On 31 July 2015 the board of trustees announced the immediate closure of the charity. In a vague explanation it cited "significant changes and prevailing economic conditions" as the reasons for the surprising and sudden closure. The charity was insolvent and in administration. Some of BAAF's functions in England were transferred to the children's charity Coram, with a new entity to be created named CoramBAAF Adoption and Fostering Academy.

Following the closure a former chief executive and acting chief executive, and a group of former staff members, made separate requests to the Charity Commission for an investigation. According to the Civil Society Governance website, "The (former) letter is believed to suggest that the regulator’s guidance for struggling charities was not adhered to in the months before the collapse, and that more could have been done to keep the BAAF from closing".

According to the Children & Young People Now publication, Anthony Douglas, the chief executive of CAFCASS who chaired the BAAF board of trustees, "declined to comment" on his board's decision to close the charity.

Following the closure of BAAF the Adoption & Fostering Alliance Scotland and the Association for Adoption and Fostering Cymru were formed in Scotland and Wales respectively, with funding from the Scottish and Welsh governments, to continue the work of BAAF in those jurisdictions.

== BAAF services ==

Until its closure BAAF was a membership association, publisher, training provider and advisory service. In cooperation with SAGE Publications it published the academic journal Adoption & Fostering. Post-qualifying training was delivered in partnership with Sheffield Hallam University in England, with Stirling University in Scotland and with QUB in Northern Ireland.

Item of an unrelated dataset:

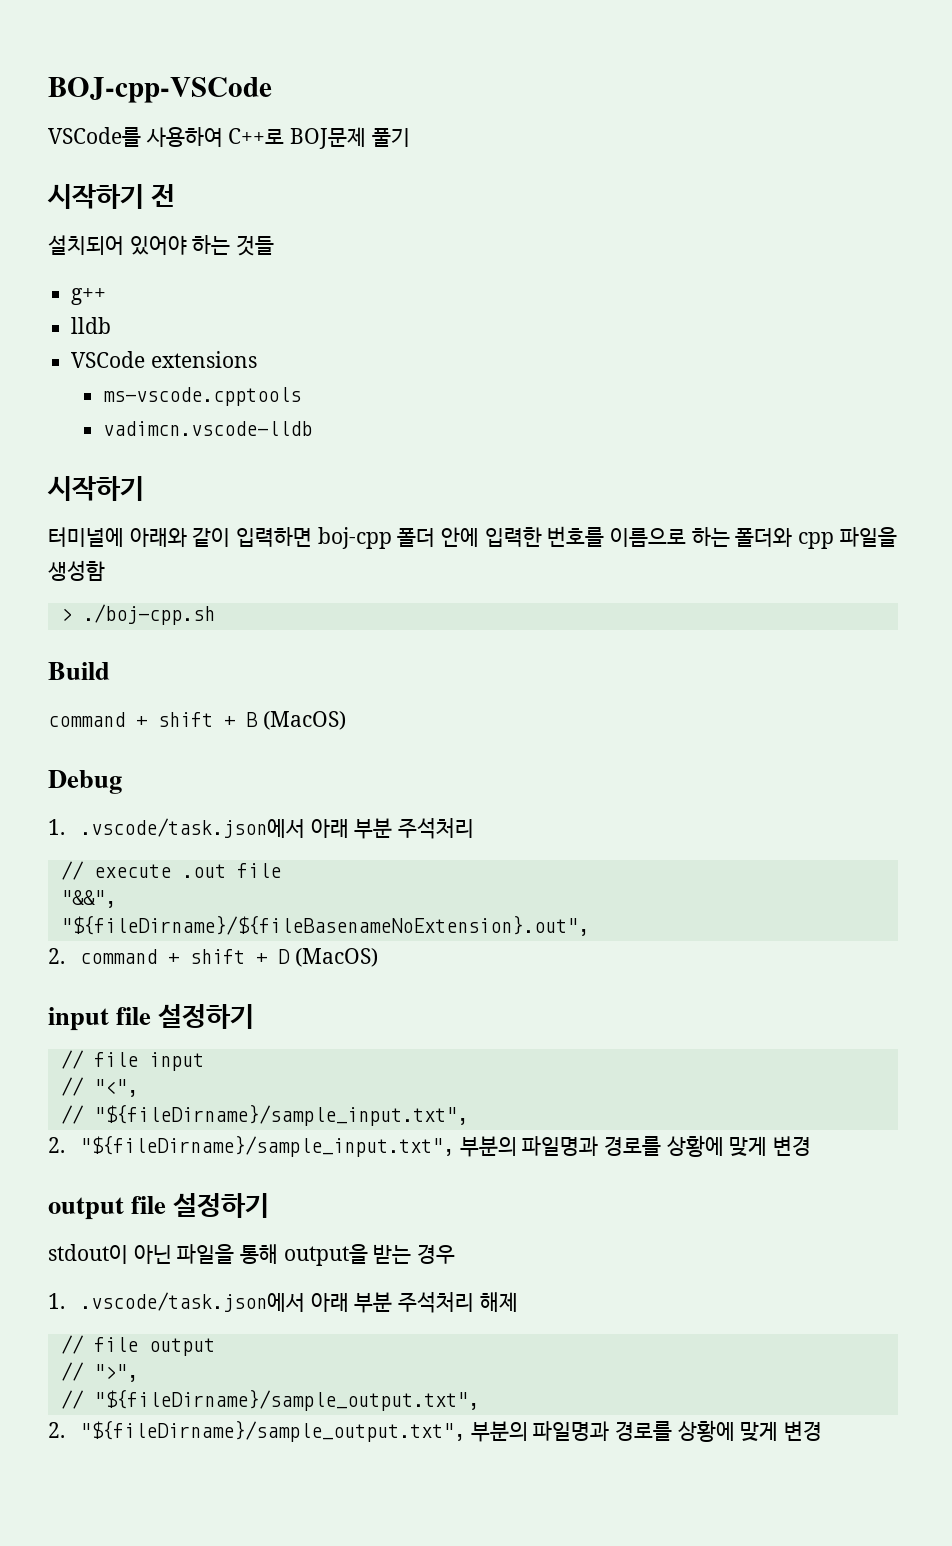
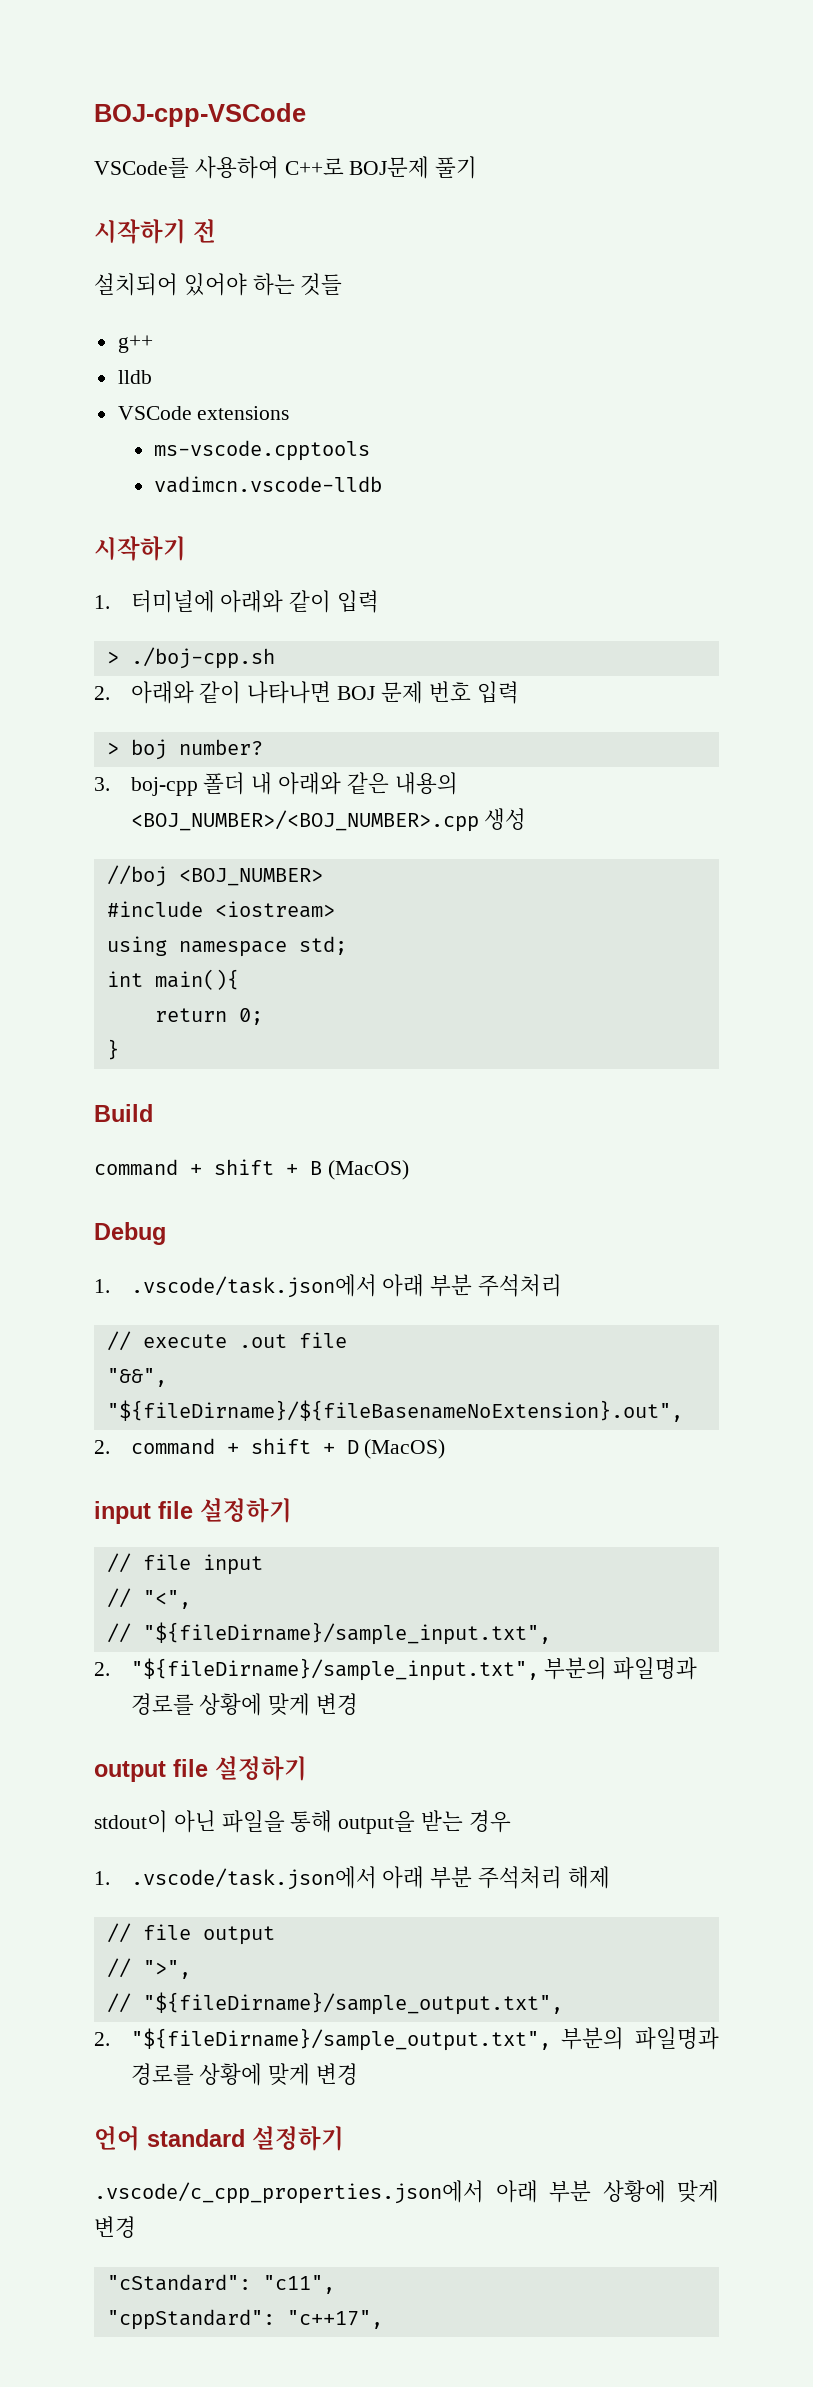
(144, 488) none -> [94,595,110,609] 1.
[236,526,897,549] [48,560,105,581] [60,604,215,625] 입력하면 boj-cpp 폴더 안에 입력한 번호를 이름으로 하는 폴더와 cpp 파일을 생성함 // > ./boj-cpp.sh -> [337,590,380,613] [106,647,275,669] [94,681,519,704] [106,739,263,760] [94,772,458,796] [130,808,527,832] [106,865,323,887] [106,901,335,918] [106,936,347,957] [106,969,239,990] [154,1008,263,1025] [106,1039,119,1060] 입력 // > ./boj-cpp.sh // 2. 아래와 같이 나타나면 BOJ 문제 번호 입력 // > boj number? // 3. boj-cpp 폴더 내 아래와 같은 내용의 <BOJ_NUMBER>/<BOJ_NUMBER>.cpp 생성 // //boj <BOJ_NUMBER> // #include <iostream> // using namespace std; // int main(){ // return 0; // }
(822, 1431) none -> [94,2126,344,2151] [94,2180,719,2204] [94,2216,136,2238] [106,2274,335,2294] [106,2309,383,2330] // 언어 standard 설정하기 // .vscode/c_cpp_properties.json에서 아래 부분 상황에 맞게 변경 // "cStandard": "c11", // "cppStandard": "c++17",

BAAF also ran the Be My Parent family-finding service consisting of the www.bemyparent.org.uk Web site and Be My Parent newspaper. Both Be My Parent services featured children who need an adoptive or permanent foster family. The Web site also offered information, articles and real-life stories about adoption and fostering.

== Contracted services ==

BAAF managed the Adoption Register for England and Wales, under contract with the UK and Wales governments, Scotland's Adoption Register, which is funded by the Scottish Government, and the Adoption Regional Information System for Northern Ireland (ARIS) for the Northern Ireland Executive. These registers maintain records of children waiting to be adopted and of approved prospective adopters awaiting an adoptive placement.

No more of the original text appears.